Aside from winning the best researcher prize at the University of Ilorin, the renowned scholar had also won many other international awards and scholarships. Among these is the Commonwealth Scholarship for his further professional trainings at the University College, London and the Institute of Neurology and National Hospital for Neurology and Neurosurgery, Queen Square, London; the American Academy of Neurology International Scholarship; the World Federation of Neurology Travelling Fellowship and the International Brain Research Organization Scholarship. For his undergraduate study, he was awarded a scholarship by the Islamic Development Bank (IDB).

Born to the family of late Alhaji Abdulwahab Ajadi Gbadamosi and Sariyu Alari Abdulwahab in the famous Opoyeosa area of Ibadan, the young Wahab had his early education at St. Peter's Catholic School, Oke Are and Apata Community Grammar School, Ibadan where he graduated with the best result in 1987. Recalling his growing up days which he described as 'fun,' this Unilorin alumnus has this to say on his philosophy about life: “It is very simple.

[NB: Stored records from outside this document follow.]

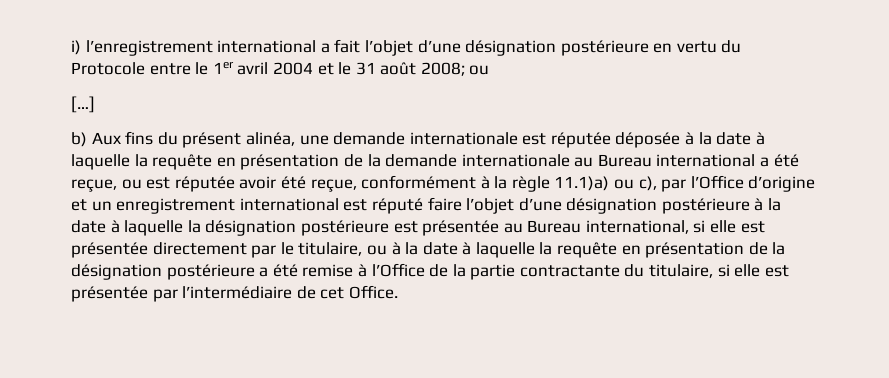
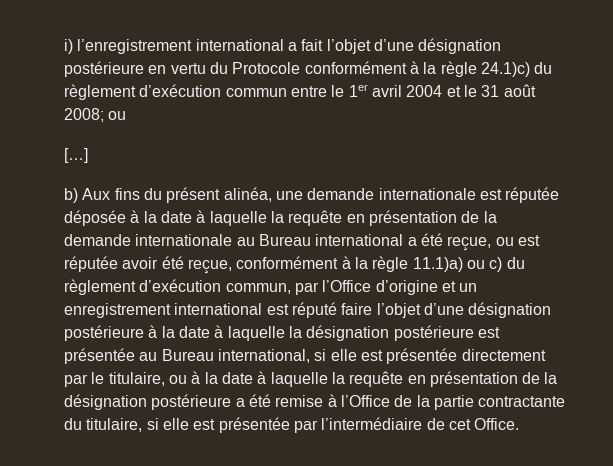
- i) l’enregistrement international a fait l’objet d’une désignation postérieure en vertu du Protocole entre le 1er avril 2004 et le 31 août 2008; ou
+ i) l’enregistrement international a fait l’objet d’une désignation postérieure en vertu du Protocole conformément à la règle 24.1)c) du règlement d’exécution commun entre le 1er avril 2004 et le 31 août 2008; ou
- b) Aux fins du présent alinéa, une demande internationale est réputée déposée à la date à laquelle la requête en présentation de la demande internationale au Bureau international a été reçue, ou est réputée avoir été reçue, conformément à la règle 11.1)a) ou c), par l’Office d’origine et un enregistrement international est réputé faire l’objet d’une désignation postérieure à la date à laquelle la désignation postérieure est présentée au Bureau international, si elle est présentée directement par le titulaire, ou à la date à laquelle la requête en présentation de la désignation postérieure a été remise à l’Office de la partie contractante du titulaire, si elle est présentée par l’intermédiaire de cet Office.
+ b) Aux fins du présent alinéa, une demande internationale est réputée déposée à la date à laquelle la requête en présentation de la demande internationale au Bureau international a été reçue, ou est réputée avoir été reçue, conformément à la règle 11.1)a) ou c) du règlement d’exécution commun, par l’Office d’origine et un enregistrement international est réputé faire l’objet d’une désignation postérieure à la date à laquelle la désignation postérieure est présentée au Bureau international, si elle est présentée directement par le titulaire, ou à la date à laquelle la requête en présentation de la désignation postérieure a été remise à l’Office de la partie contractante du titulaire, si elle est présentée par l’intermédiaire de cet Office.

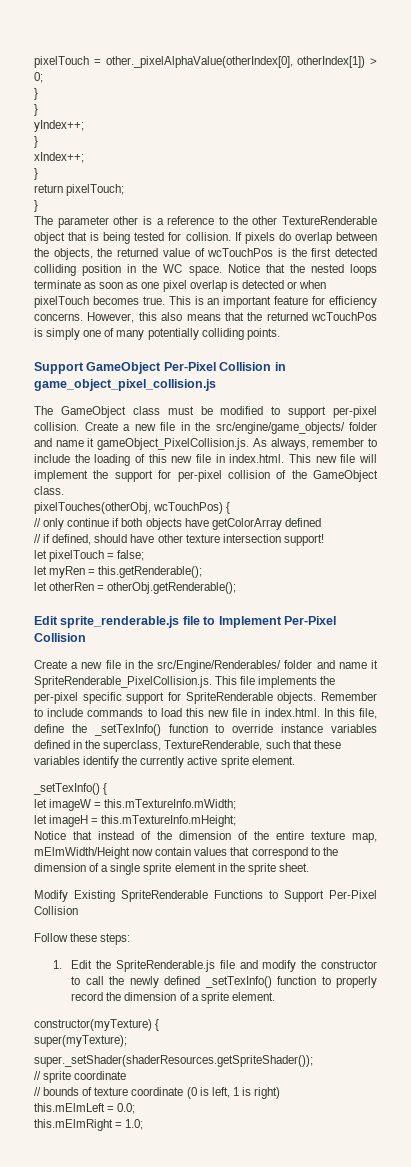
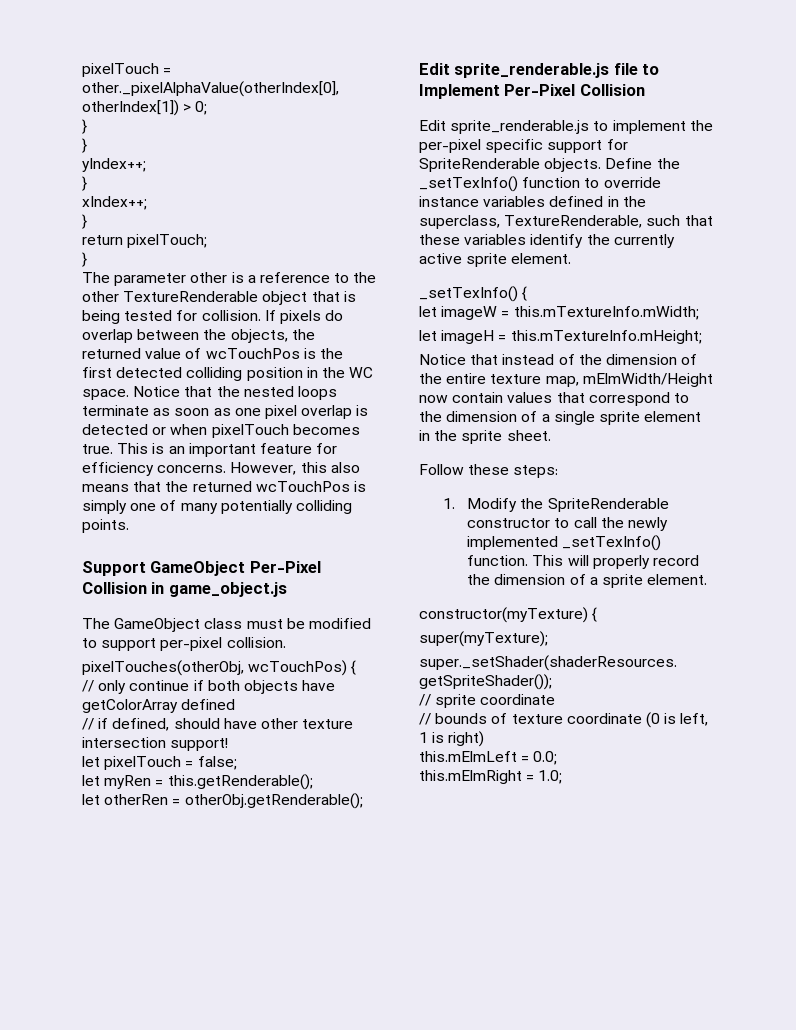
- Support GameObject Per-Pixel Collision in game_object_pixel_collision.js
+ Support GameObject Per-Pixel Collision in game_object.js
- Create a new file in the src/engine/game_objects/ folder and name it gameObject_PixelCollision.js. As always, remember to include the loading of this new file in index.html. This new file will implement the support for per-pixel collision of the GameObject class.
- Create a new file in the src/Engine/Renderables/ folder and name it SpriteRenderable_PixelCollision.js. This file implements the per-pixel specific support for SpriteRenderable objects.
+ Edit sprite_renderable.js to implement the per-pixel specific support for SpriteRenderable objects.
- Remember to include commands to load this new file in index.html. In this file, define the _setTexInfo() function to override instance variables defined in the superclass, TextureRenderable, such that these variables identify the currently active sprite element.
+ Define the _setTexInfo() function to override instance variables defined in the superclass, TextureRenderable, such that these variables identify the currently active sprite element.
- Modify Existing SpriteRenderable Functions to Support Per-Pixel Collision
  Follow these steps:
- 1. Edit the SpriteRenderable.js file and modify the constructor to call the newly defined _setTexInfo() function to properly record the dimension of a sprite element.
+ 1. Modify the SpriteRenderable constructor to call the newly implemented _setTexInfo() function. This will properly record the dimension of a sprite element.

Do unto others the way you want them to do to you and for those who have got to a level, you should be ready to pull others up. I usually joke with people that the very fierce dog you see in your neighbourhood was once a puppy- meaning that, you need to mentor others, they have potentials and it is just for them to get someone to mentor them and they can actually be better than yourself. It is just a matter of guiding them so that they get to their potentials and we should always work together, because together, we achieve more.”